*** Available data

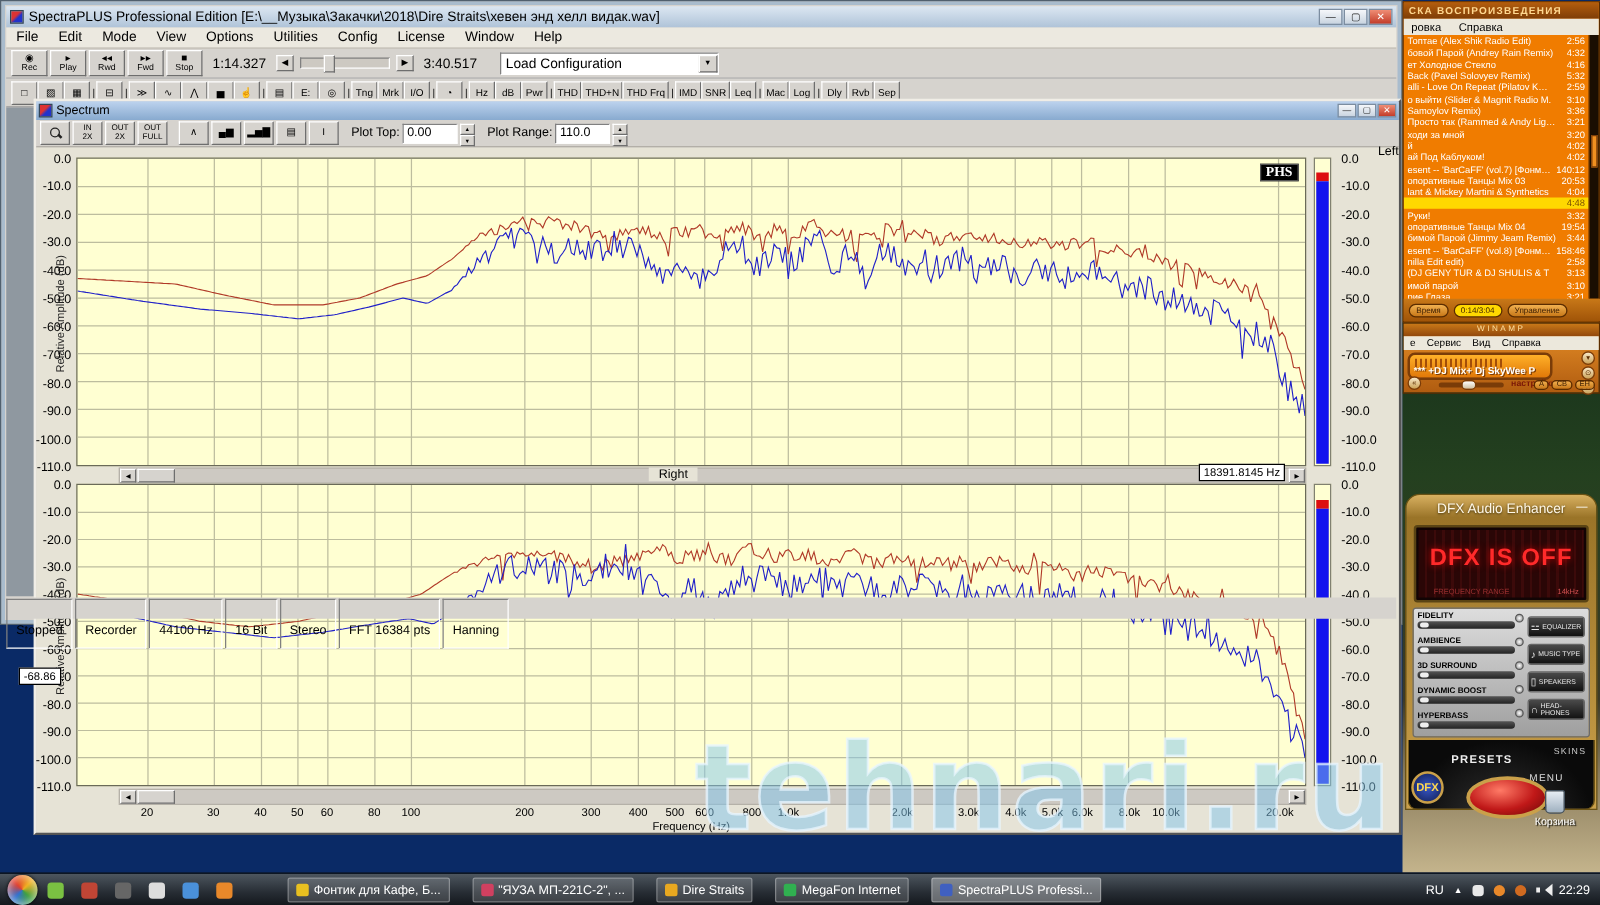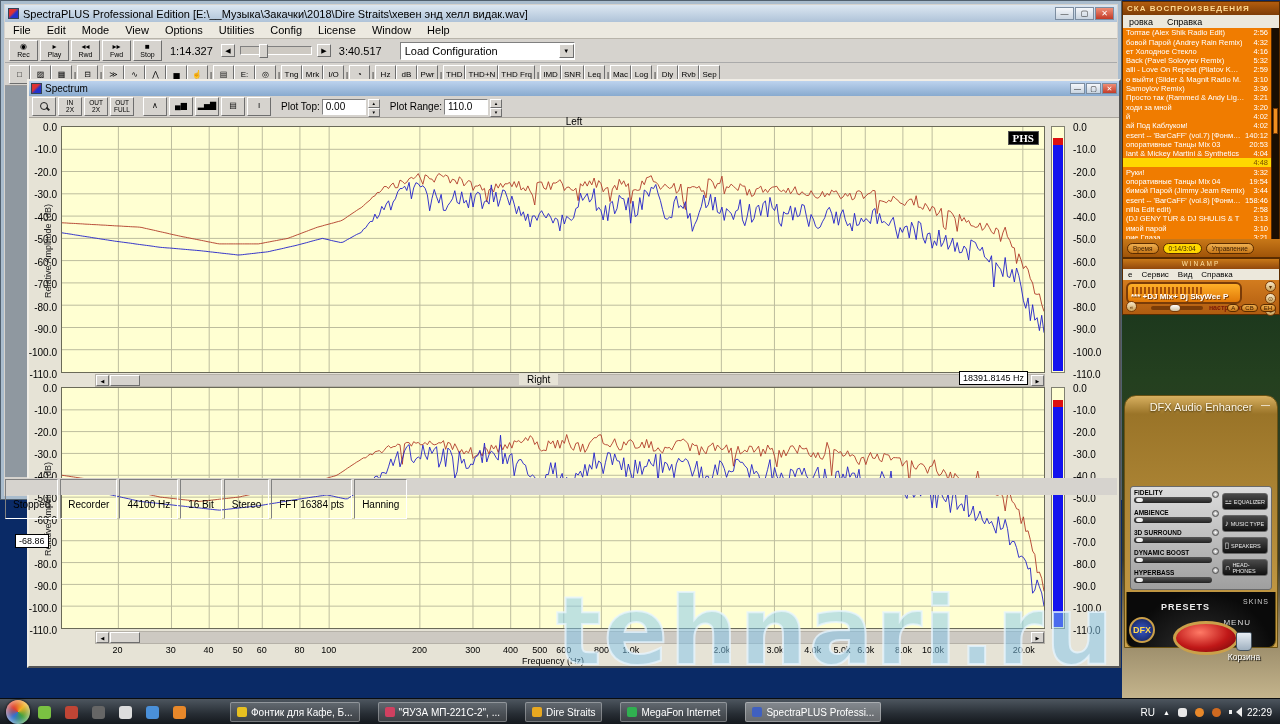--- a/index.html
+++ b/index.html
@@ -50,7 +50,7 @@
 .spin{display:flex;flex-direction:column;width:12px;height:16px}
 .spin b{flex:1;font-size:4.5px;line-height:7px;text-align:center;font-weight:normal}
 #spclient{position:relative;height:548px;background:#e6e3d6}
-.pheader{position:absolute;width:100%;text-align:center;font-size:10px}
+.pheader{position:absolute;width:100%;text-align:right;font-size:10px}
 .plot{position:absolute;left:32px;width:984px;background:#ffffd2;border:1px solid #6a6a58}
 .plot svg{position:absolute;left:0;top:0;width:100%;height:100%}
 .phs{position:absolute;right:5px;top:4px;background:#000;color:#fff;font-family:"Liberation Serif",serif;font-weight:bold;font-size:11px;padding:0 4px;border:1px solid #555;z-index:3}

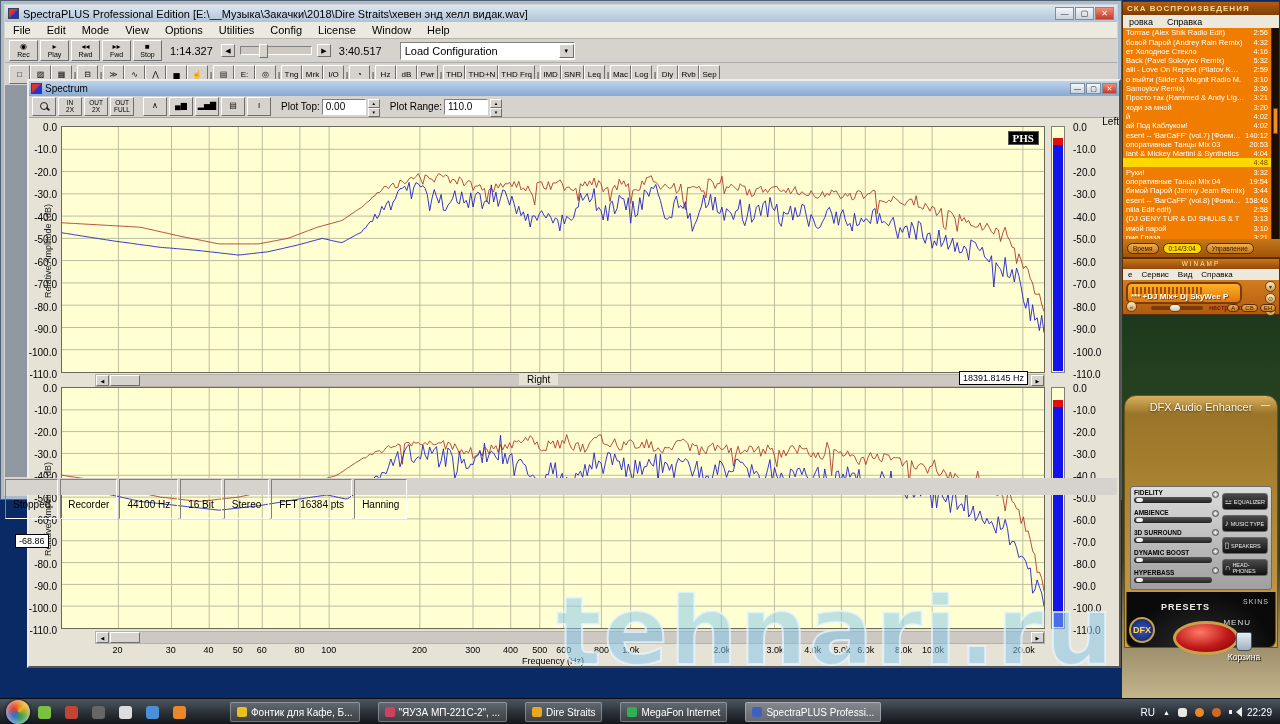--- a/index.html
+++ b/index.html
@@ -659,6 +659,12 @@
       <div id="dfxframe"></div>
       <div class="dtitle">DFX Audio Enhancer</div>
       <div class="dmin">—</div>
+      <div id="ddisp">
+        <div class="stripes"></div>
+        <div class="off">DFX IS OFF</div>
+        <div class="fr1">FREQUENCY RANGE</div>
+        <div class="fr2">14kHz</div>
+      </div>
       <div id="dpanel">
         <div id="dsliders">
 

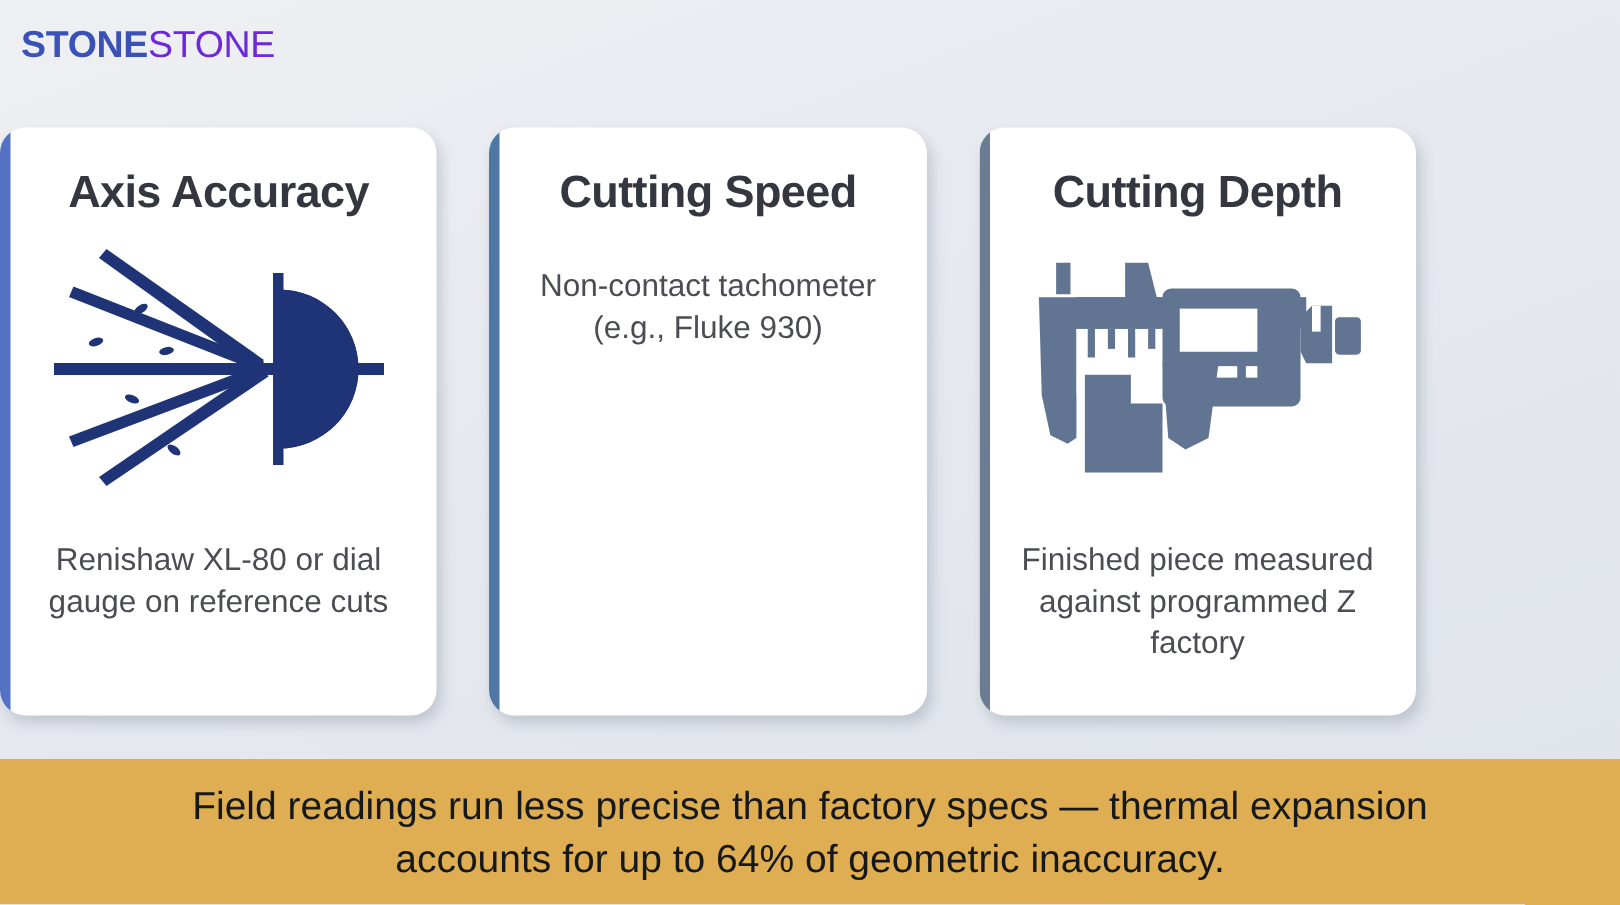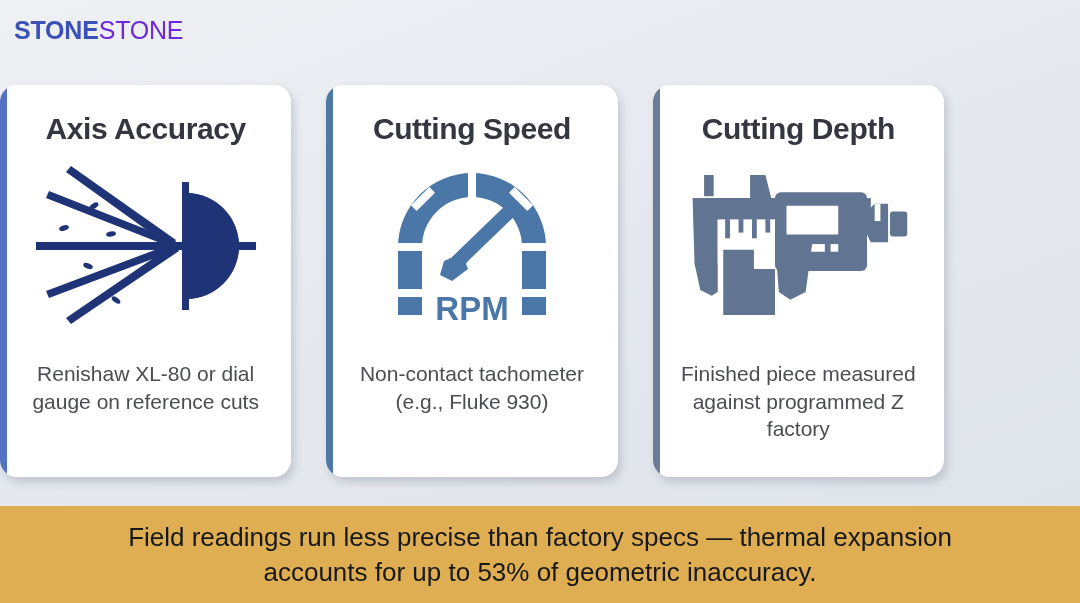--- a/index.html
+++ b/index.html
@@ -150,29 +150,6 @@
   <div class="card">
     <div class="card-accent" style="background:#4e77a4"></div>
     <div class="card-title">Cutting Speed</div>
-    <div class="card-icon">
-      <svg width="180" height="162" viewBox="0 0 180 162" fill="none" xmlns="http://www.w3.org/2000/svg">
-        <g fill="#4a77a8">
-
-          <path d="M90 8 A 74 74 0 0 1 164 82 L164 150 L140 150 L140 82 A 50 50 0 0 0 40 82 L40 150 L16 150 L16 82 A 74 74 0 0 1 90 8 Z"></path>
-
-          <g fill="#ffffff">
-            <rect x="86" y="8" width="8" height="26"></rect>
-            <rect x="28" y="30" width="26" height="8" transform="rotate(-45 41 34)"></rect>
-            <rect x="126" y="30" width="26" height="8" transform="rotate(45 139 34)"></rect>
-            <rect x="16" y="78" width="26" height="8"></rect>
-            <rect x="138" y="78" width="26" height="8"></rect>
-            <rect x="16" y="124" width="26" height="8"></rect>
-            <rect x="138" y="124" width="26" height="8"></rect>
-          </g>
-
-          <path d="M140 44 L86 96 L74 112 L62 106 L70 92 L128 36 Z"></path>
-
-          <path d="M62 96 L80 88 L86 104 L70 116 L58 110 Z"></path>
-        </g>
-        <text x="90" y="155" font-family="Liberation Sans, sans-serif" font-size="33" font-weight="bold" fill="#4a77a8" text-anchor="middle">RPM</text>
-      </svg>
-    </div>
     <div class="card-desc">Non-contact tachometer (e.g., Fluke 930)</div>
   </div>
 

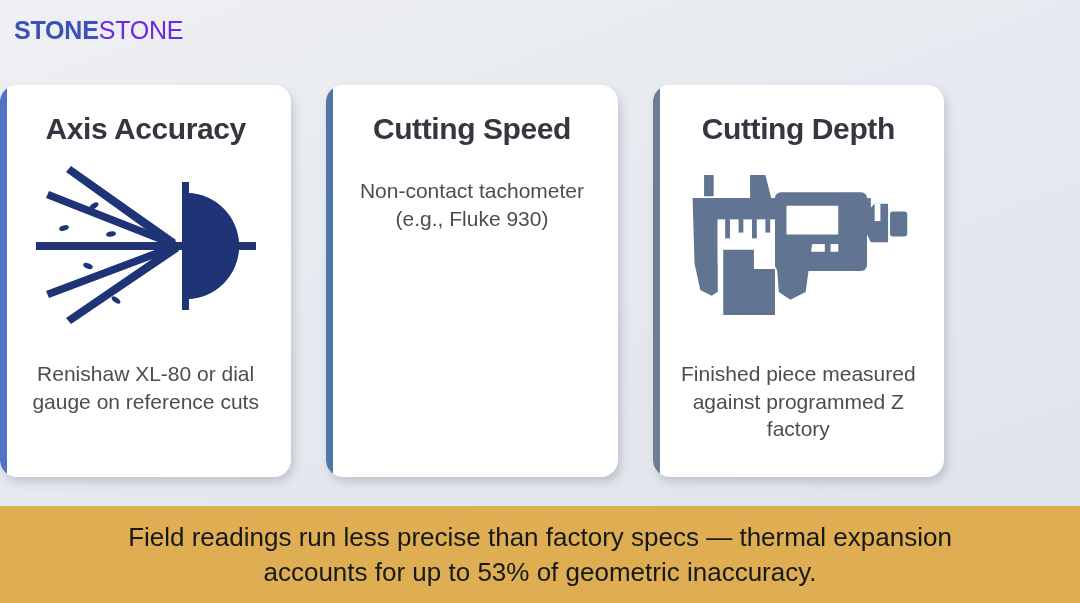--- a/index.html
+++ b/index.html
@@ -203,7 +203,7 @@
 </div>
 
 <div id="footer-banner">
-  <div id="footer-text">Field readings run less precise than factory specs — thermal expansion accounts for up to 53% of geometric inaccuracy.</div>
+  <div id="footer-text">Field readings run less precise than factory specs — thermal expansion accounts for up to 64% of geometric inaccuracy.</div>
 </div>
 
 </body></html>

******

■ Task requirements:
Within the entries, find all lines that contain "geometric" and copy each one.

■ Task solution:
-  <div id="footer-text">Field readings run less precise than factory specs — thermal expansion accounts for up to 53% of geometric inaccuracy.</div>
+  <div id="footer-text">Field readings run less precise than factory specs — thermal expansion accounts for up to 64% of geometric inaccuracy.</div>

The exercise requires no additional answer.